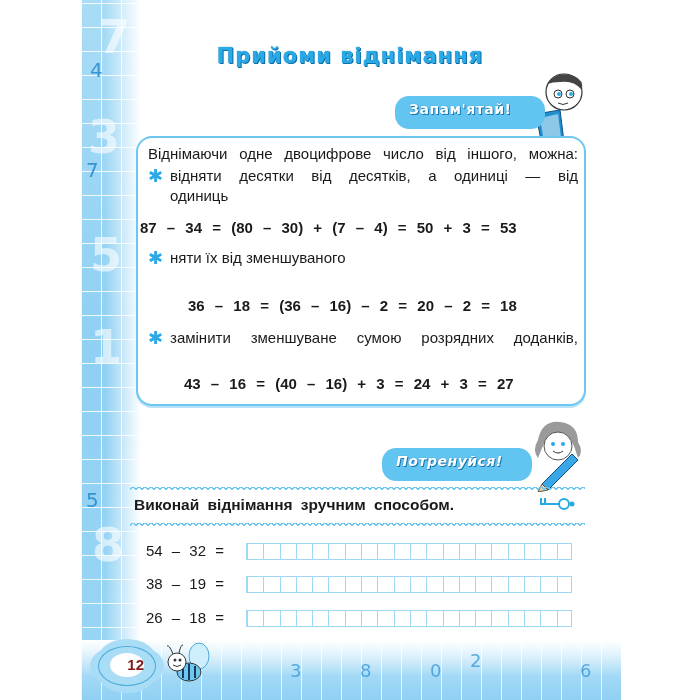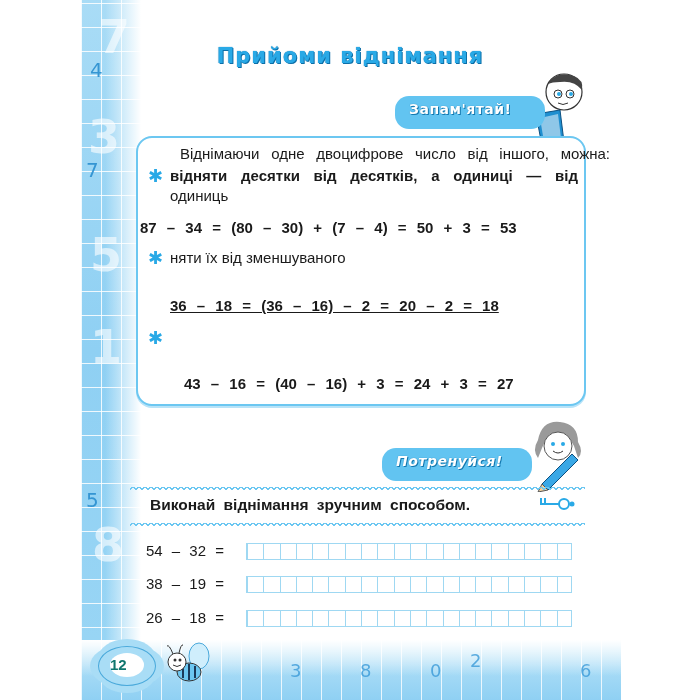"Віднімаючи одне двоцифрове число від" .intro { margin-left: 32px -> none }
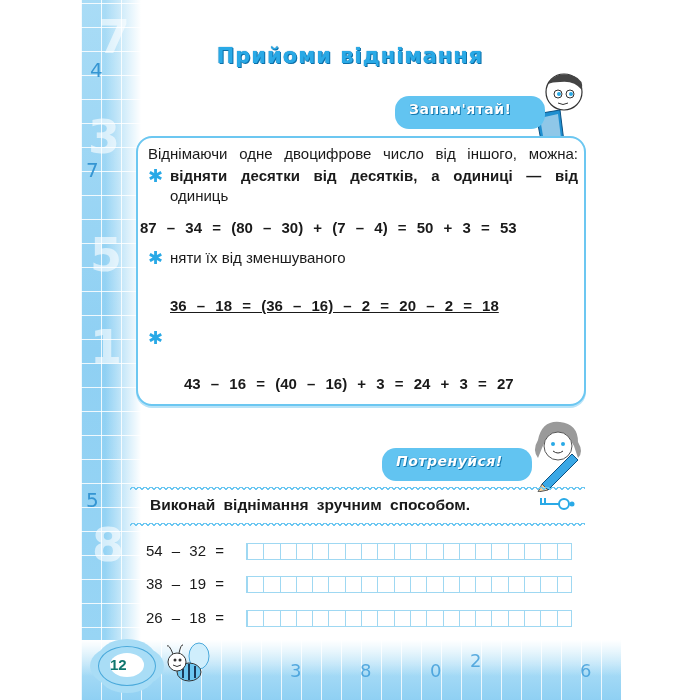"відняти десятки від десятків, а" .item .txt .l1 { font-weight: bold -> none }
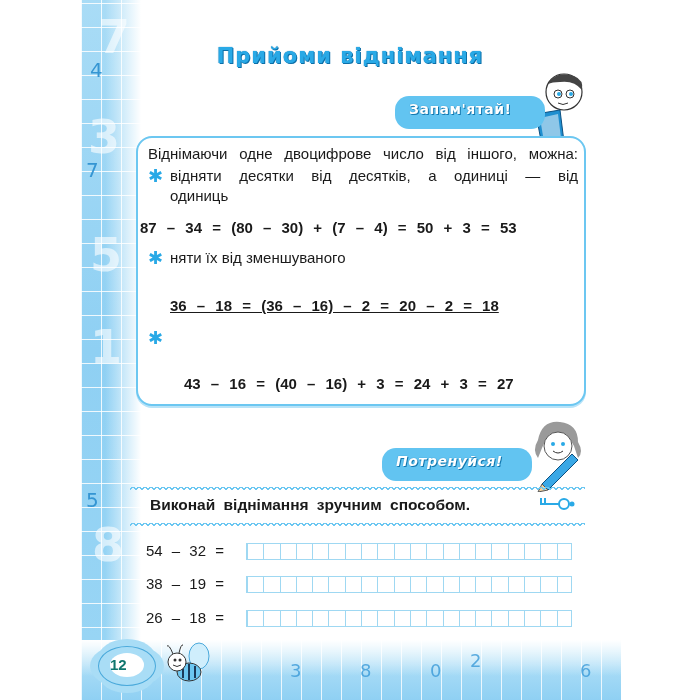"36 – 18 = (36" div.eq { left: 32px -> 50px; text-decoration: underline -> none }
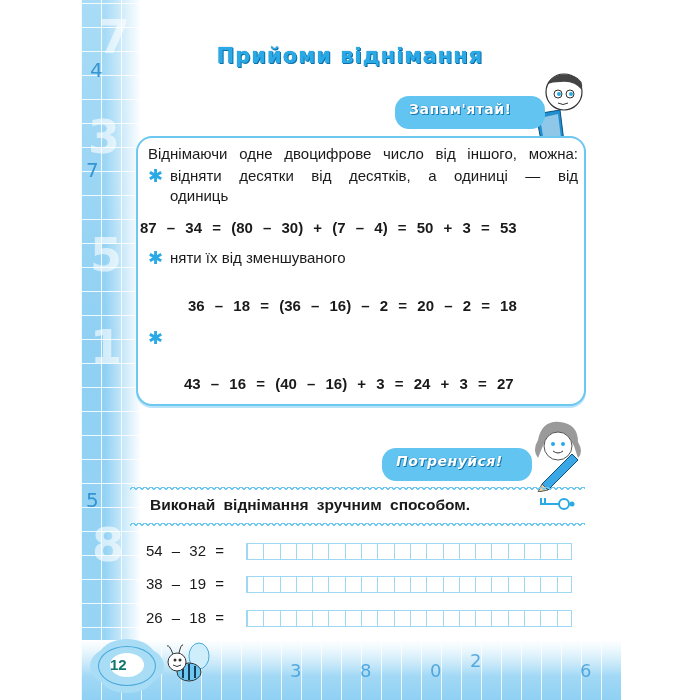"замінити зменшуване сумою розрядних" span.l1 { html: none -> <span>замінити зменшуване сумою розрядних доданків,</span> }
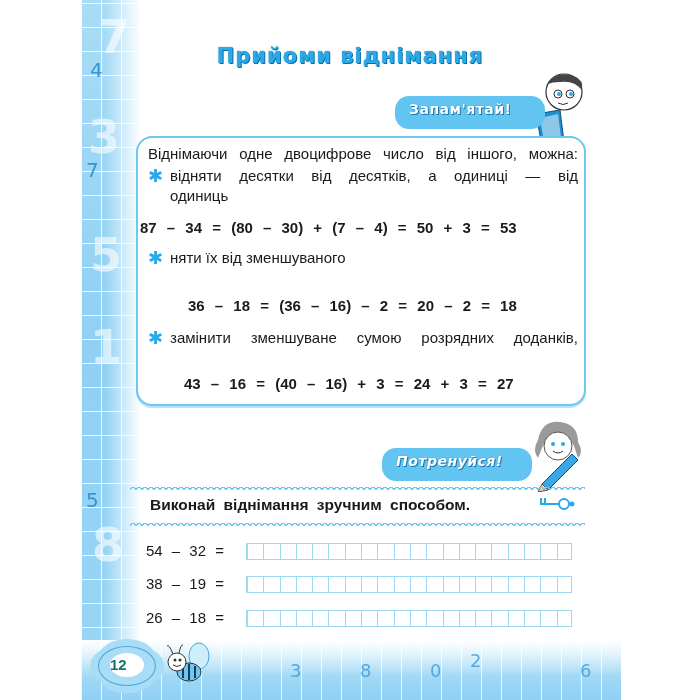"Виконай віднімання зручним способом." .task { left: 150px -> 134px }
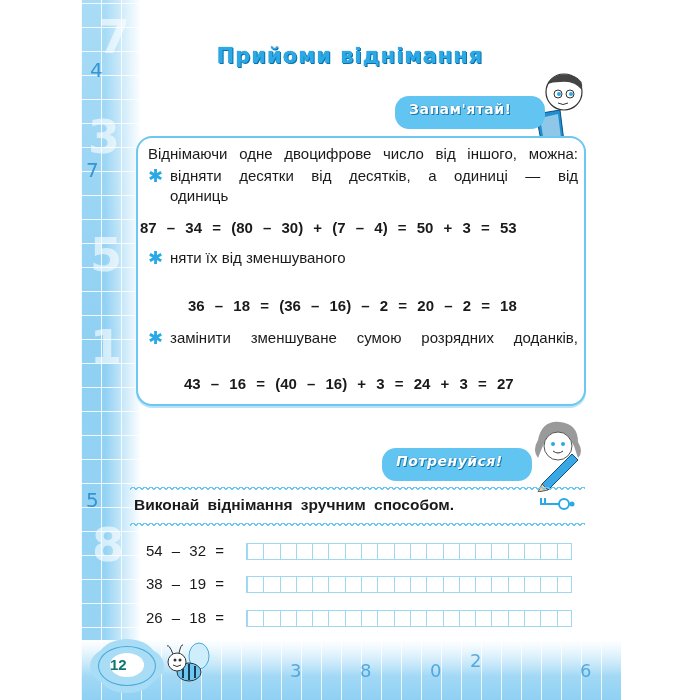"12" .page-num { color: #0f766e -> #7f1d1d; text-align: left -> right }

**PROMPT**
Your reply should repeat the entries above exactly, leaving the pictures out.

**RESULT**
"Віднімаючи одне двоцифрове число від" .intro { margin-left: 32px -> none }
"відняти десятки від десятків, а" .item .txt .l1 { font-weight: bold -> none }
"36 – 18 = (36" div.eq { left: 32px -> 50px; text-decoration: underline -> none }
"замінити зменшуване сумою розрядних" span.l1 { html: none -> <span>замінити зменшуване сумою розрядних доданків,</span> }
"Виконай віднімання зручним способом." .task { left: 150px -> 134px }
"12" .page-num { color: #0f766e -> #7f1d1d; text-align: left -> right }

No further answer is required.